BEGIN

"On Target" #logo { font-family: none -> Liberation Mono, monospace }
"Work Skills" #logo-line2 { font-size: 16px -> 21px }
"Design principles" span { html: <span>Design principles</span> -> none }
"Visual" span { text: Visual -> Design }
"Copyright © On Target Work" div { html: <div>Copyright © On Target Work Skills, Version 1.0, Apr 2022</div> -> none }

END
BEGIN

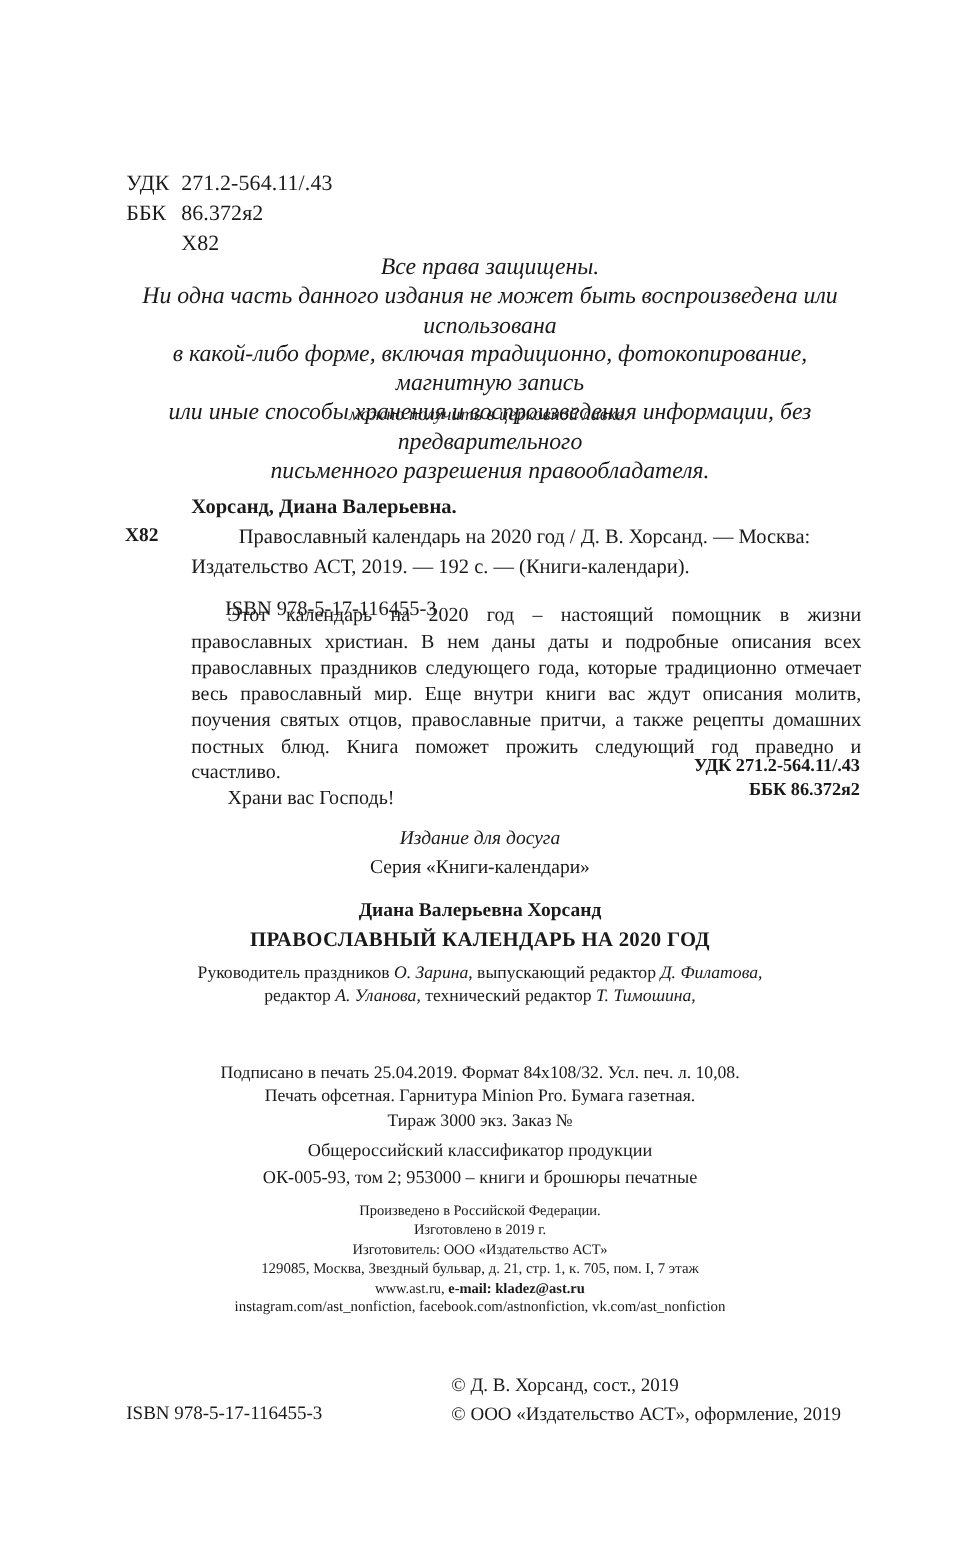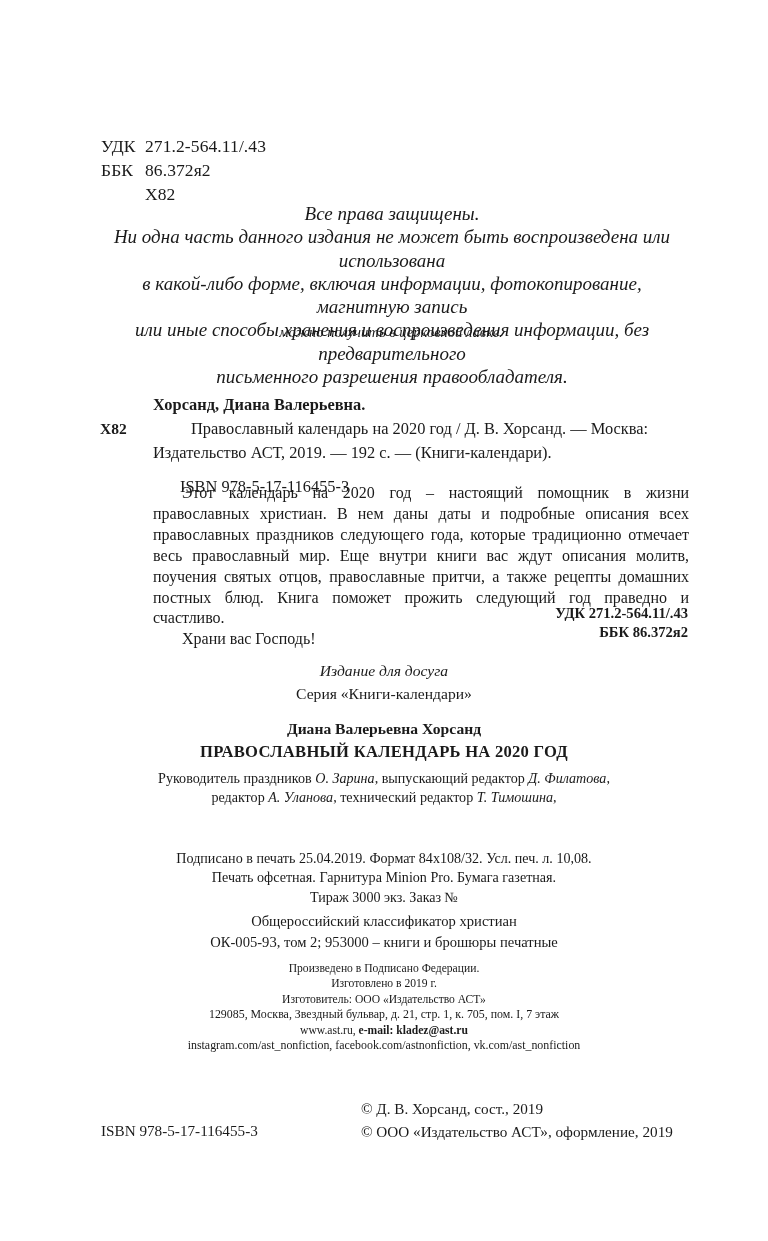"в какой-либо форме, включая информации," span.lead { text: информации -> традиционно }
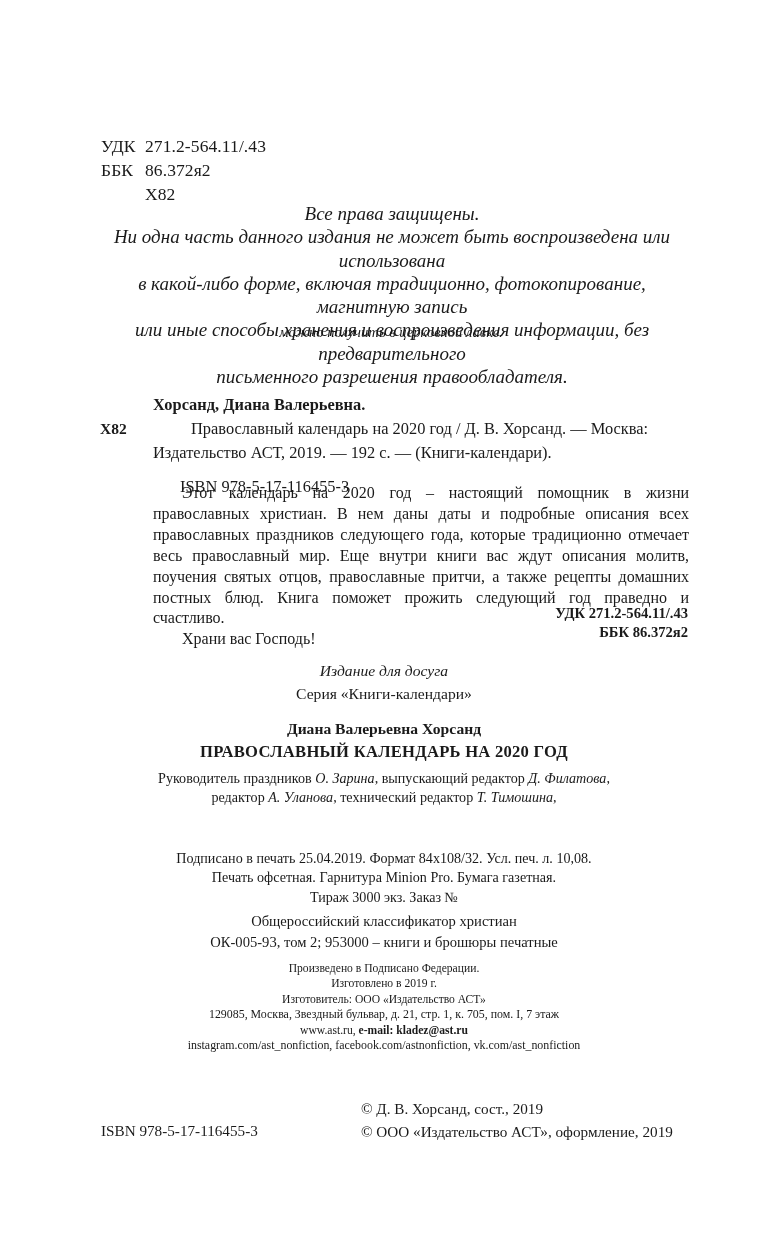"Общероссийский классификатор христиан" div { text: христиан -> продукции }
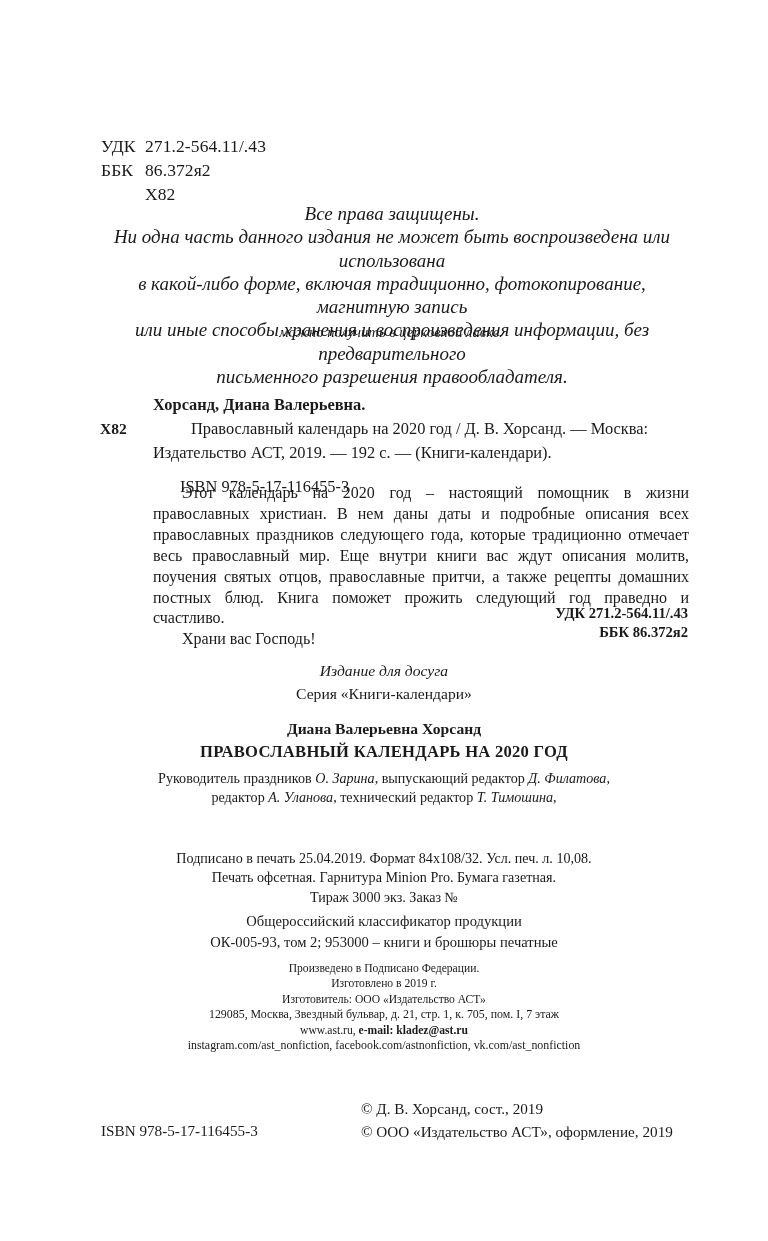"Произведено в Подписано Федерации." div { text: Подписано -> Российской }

END

Filter the records for lines holding the string "logo". Copy each one.

"On Target" #logo { font-family: none -> Liberation Mono, monospace }
"Work Skills" #logo-line2 { font-size: 16px -> 21px }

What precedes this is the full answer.